Thread: query planning different in plpgsql?

query planning different in plpgsql?

From

Michal J. Kubski

Date:

23 October 2009, 12:44:42


Hi,

Is there any way to get the query plan of the query run in the stored
procedure?
I am running the following one and it takes 10 minutes in the procedure
when it is pretty fast standalone.

Any ideas would be welcome!

# EXPLAIN ANALYZE SELECT m.domain_id, nsr_id FROM nsr_meta m, last_snapshot
l WHERE m.domain_id = l.domain_id;
                                                                        
QUERY PLAN                                                                 
       

------------------------------------------------------------------------------------------------------------------------------------------------------------
 Nested Loop  (cost=0.00..562432.32 rows=12227848 width=16) (actual
time=1430.034..7476.081 rows=294418 loops=1)
   ->  Seq Scan on last_snapshot l  (cost=0.00..3983.68 rows=60768 width=8)
(actual time=0.010..57.304 rows=60641 loops=1)
   ->  Index Scan using idx_nsr_meta_domain_id on nsr_meta m 
(cost=0.00..6.68 rows=201 width=16) (actual time=0.111..0.115 rows=5
loops=60641)
         Index Cond: (m.domain_id = l.domain_id)
 Total runtime: 7635.625 ms
(5 rows)

Time: 7646.243 ms

Many thanks,
Michal

-- 
I hear and I forget. I see and I believe.

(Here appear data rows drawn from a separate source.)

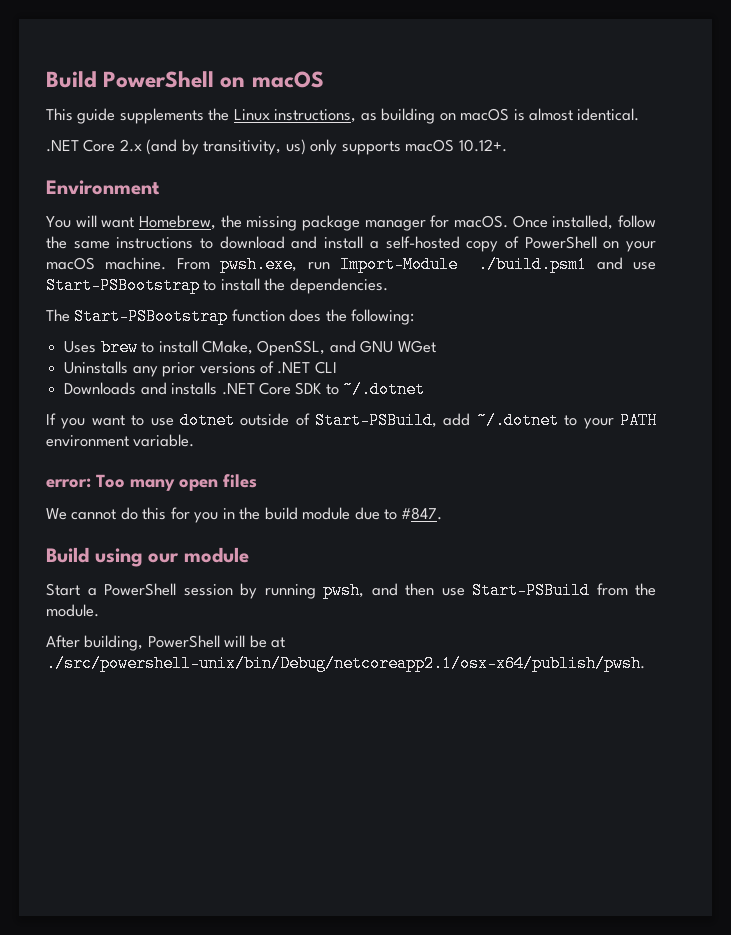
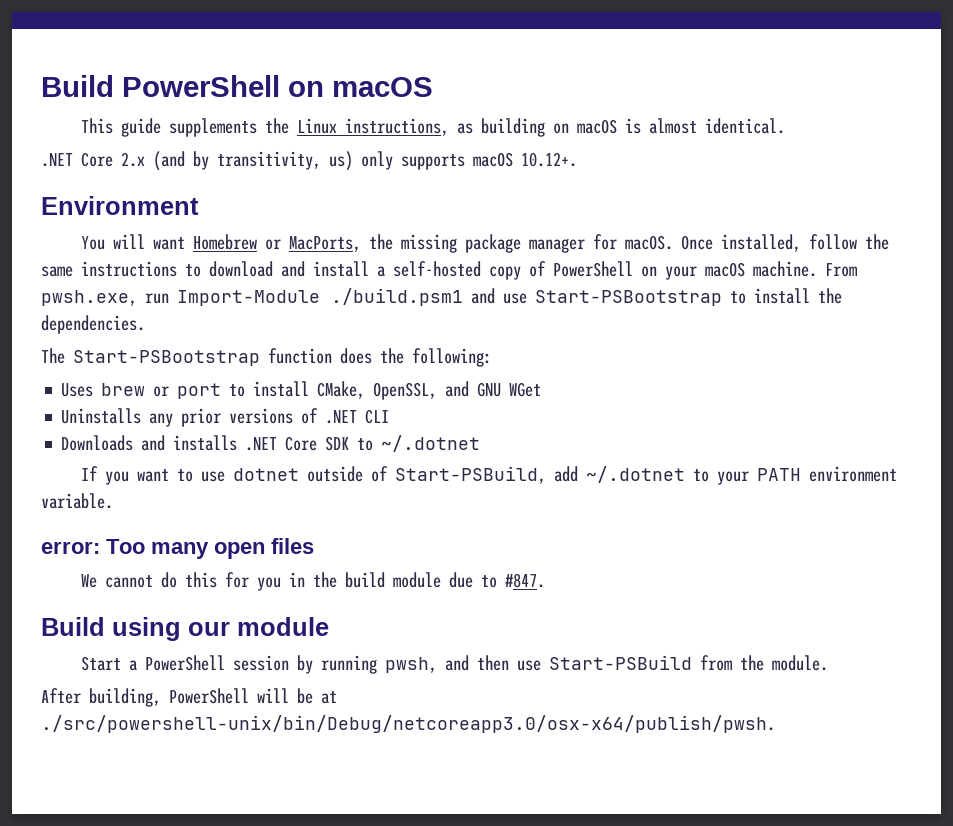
- You will want Homebrew, the missing package manager for macOS.
+ You will want Homebrew or MacPorts, the missing package manager for macOS.
- Uses brew to install CMake, OpenSSL, and GNU WGet
+ Uses brew or port to install CMake, OpenSSL, and GNU WGet
- After building, PowerShell will be at ./src/powershell-unix/bin/Debug/netcoreapp2.1/osx-x64/publish/pwsh.
+ After building, PowerShell will be at ./src/powershell-unix/bin/Debug/netcoreapp3.0/osx-x64/publish/pwsh.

I do and I understand.
(Confucius)

Re: query planning different in plpgsql?

From

Scott Mead

Date:

23 October 2009, 12:50:03

On Fri, Oct 23, 2009 at 11:38 AM, Michal J. Kubski <michal.kubski@cdt.pl> wrote:

Hi,

Is there any way to get the query plan of the query run in the stored
procedure?
I am running the following one and it takes 10 minutes in the procedure
when it is pretty fast standalone.

Any ideas would be welcome!

# EXPLAIN ANALYZE SELECT m.domain_id, nsr_id FROM nsr_meta m, last_snapshot
l WHERE m.domain_id = l.domain_id;

QUERY PLAN

------------------------------------------------------------------------------------------------------------------------------------------------------------
Nested Loop (cost=0.00..562432.32 rows=12227848 width=16) (actual
time=1430.034..7476.081 rows=294418 loops=1)
-> Seq Scan on last_snapshot l (cost=0.00..3983.68 rows=60768 width=8)
(actual time=0.010..57.304 rows=60641 loops=1)
-> Index Scan using idx_nsr_meta_domain_id on nsr_meta m
(cost=0.00..6.68 rows=201 width=16) (actual time=0.111..0.115 rows=5
loops=60641)
Index Cond: (m.domain_id = l.domain_id)
Total runtime: 7635.625 ms
(5 rows)

Time: 7646.243 ms

Do you not have an index on last_snapshot.domain_id?

--Scott

Re: query planning different in plpgsql?

From

Grzegorz Jaśkiewicz

Date:

23 October 2009, 12:56:45

On Fri, Oct 23, 2009 at 4:49 PM, Scott Mead <scott.lists@enterprisedb.com> wrote:

Do you not have an index on last_snapshot.domain_id?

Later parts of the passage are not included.